Resolving Sharp Gradients of Unstable Singularities to Machine Precision via Neural Networks
This work addresses the problem of validating unstable phenomena in nonlinear PDEs for researchers in computational fluid dynamics and mathematical physics, representing a significant but incremental advance in numerical methods.
The authors tackled the challenge of accurately computing highly unstable self-similar solutions in fluid dynamics equations, which have sharp gradients that hinder precision. They introduced a gradient-normalized PDE residual re-weighting scheme with a multi-stage neural network architecture, achieving round-off error residuals and discovering new unstable singularities like the 4th unstable solution for IPM equations.
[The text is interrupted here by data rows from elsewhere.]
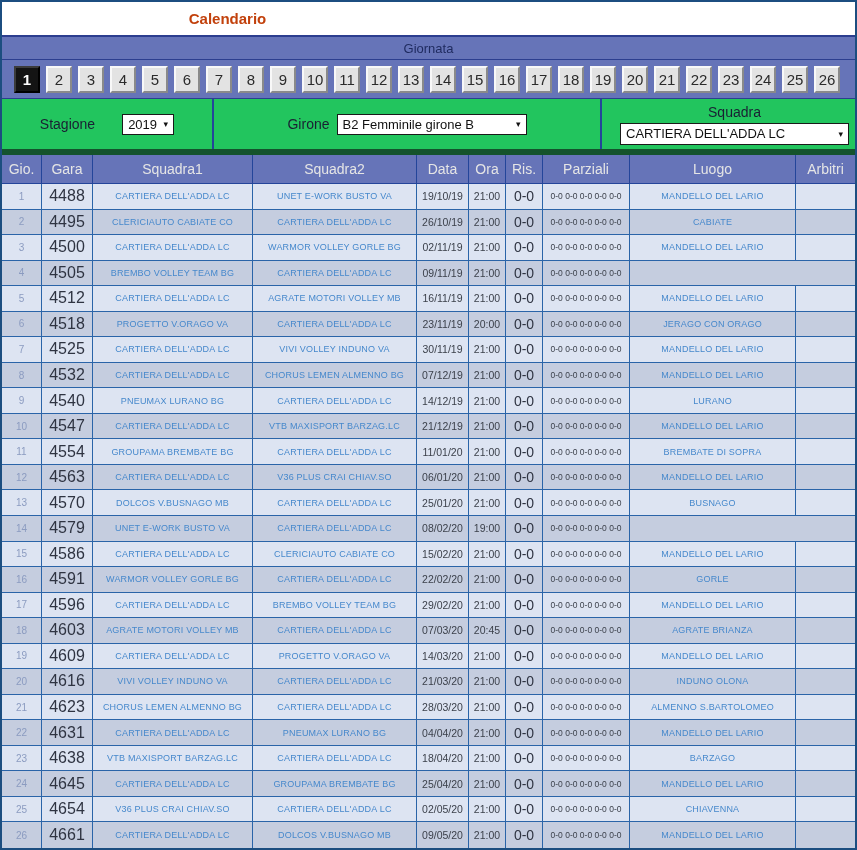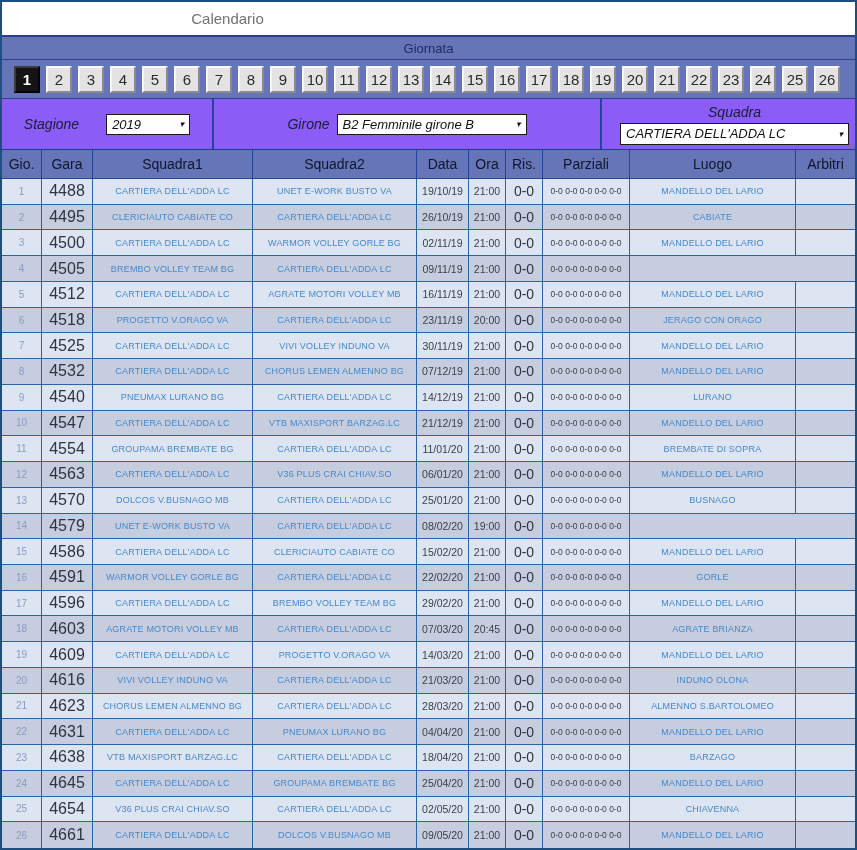"Calendario" .tab-cal { color: #737373 -> #c2410c; font-weight: none -> bold }
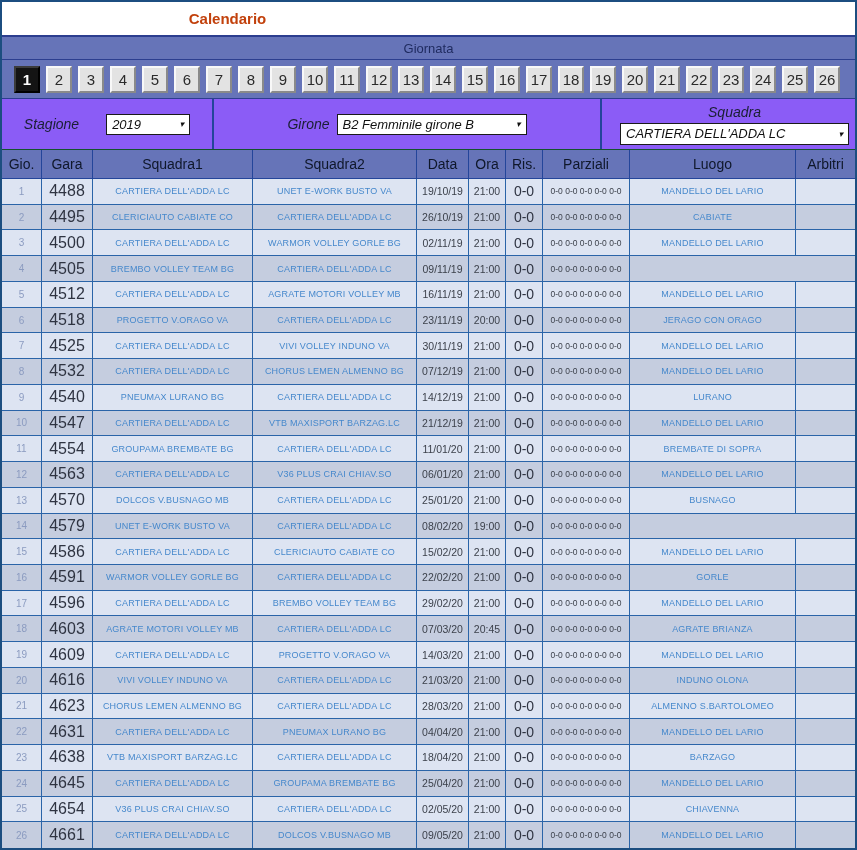"Stagione" .filters { background: #8b5cf6 -> #22c55e; border-bottom: 1px solid #14532d -> 6px solid #14532d; font-style: italic -> none }
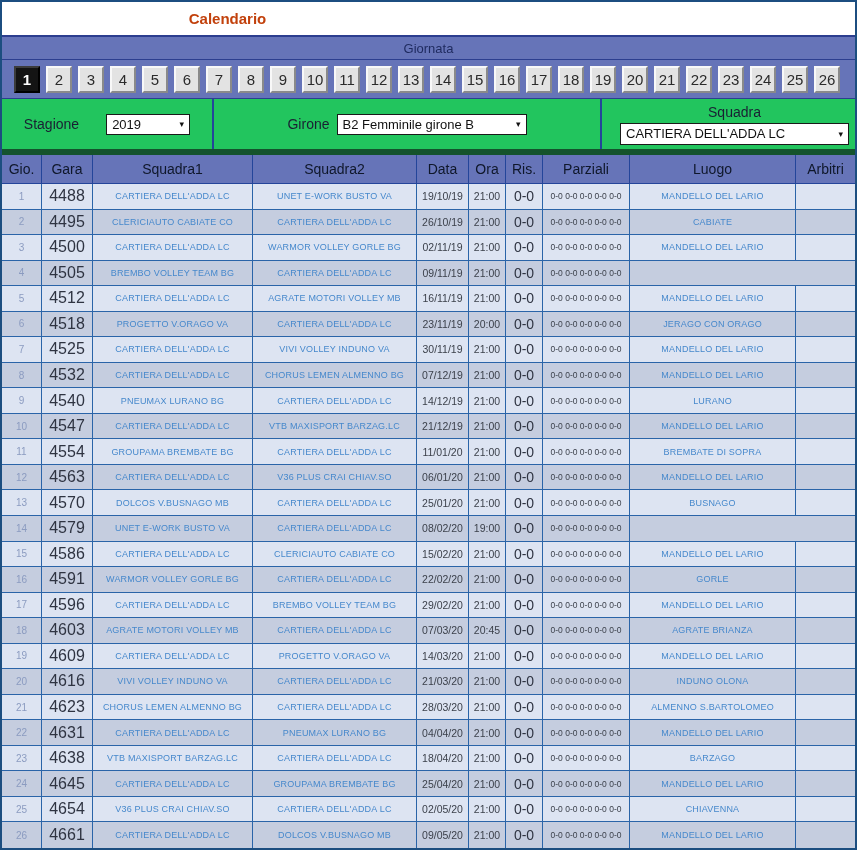"2019" .sel-stagione { width: 84px -> 52px }
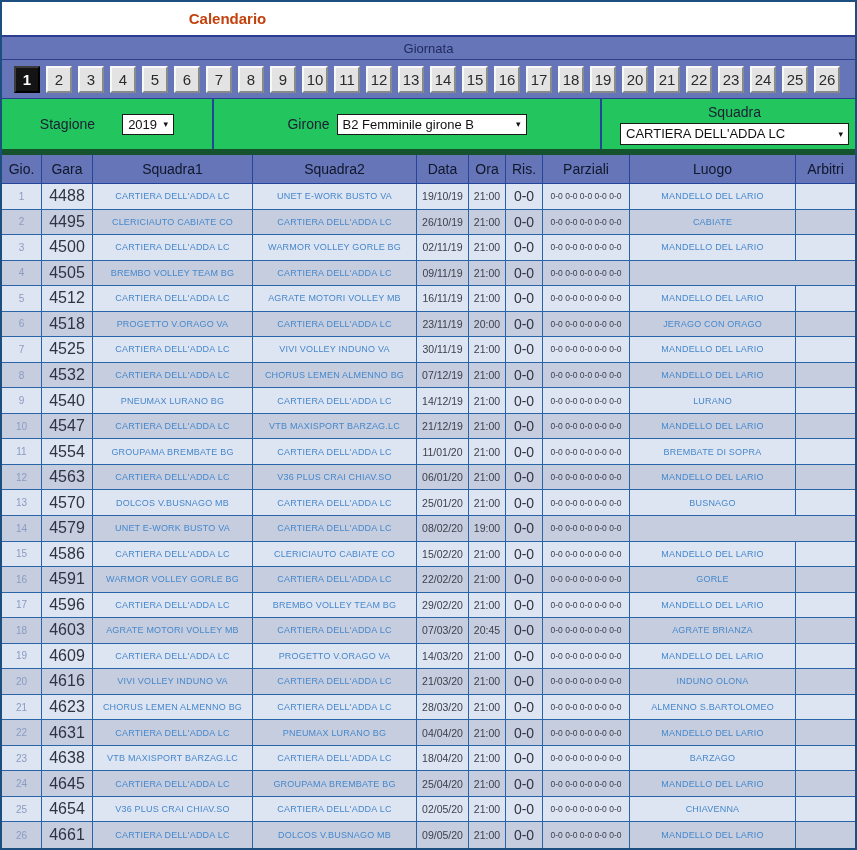"Gio." .hcell { color: #0f172a -> #e5e5e5 }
Recent work introduced a robust computational framework combining embedded mathematical structures, advanced optimization, and neural network architecture, leading to the discovery of multiple unstable self-similar solutions for key fluid dynamics equations, including the Incompressible Porous Media (IPM) and 2D Boussinesq systems. While this framework confirmed the existence of these singularities, an accuracy level approaching double-float machine precision was only achieved for stable and 1st unstable solutions of the 1D Córdoba-Córdoba-Fontelos model. For highly unstable solutions characterized by extreme gradients, the accuracy remained insufficient for validation. The primary obstacle is the presence of sharp solution gradients. Those gradients tend to induce large, localized PDE residuals during training, which not only hinder convergence, but also obscure the subtle signals near the origin required to identify the correct self-similar scaling parameter lambda of the solutions. In this work, we introduce a gradient-normalized PDE residual re-weighting scheme to resolve the high-gradient challenge while amplifying the critical residual signals at the origin for lambda identification. Coupled with the multi-stage neural network architecture, the PDE residuals are reduced to the level of round-off error across a wide spectrum of unstable self-similar singularities previously discovered. Furthermore, our method enables the discovery of new highly unstable singularities, i.e. the 4th unstable solution for IPM equations and a novel family of highly unstable solitons for the Nonlinear Schrödinger equations. This results in achieving high-gradient solutions with high precision, providing an important ingredient for bridging the gap between numerical discovery and computer-assisted proofs for unstable phenomena in nonlinear PDEs.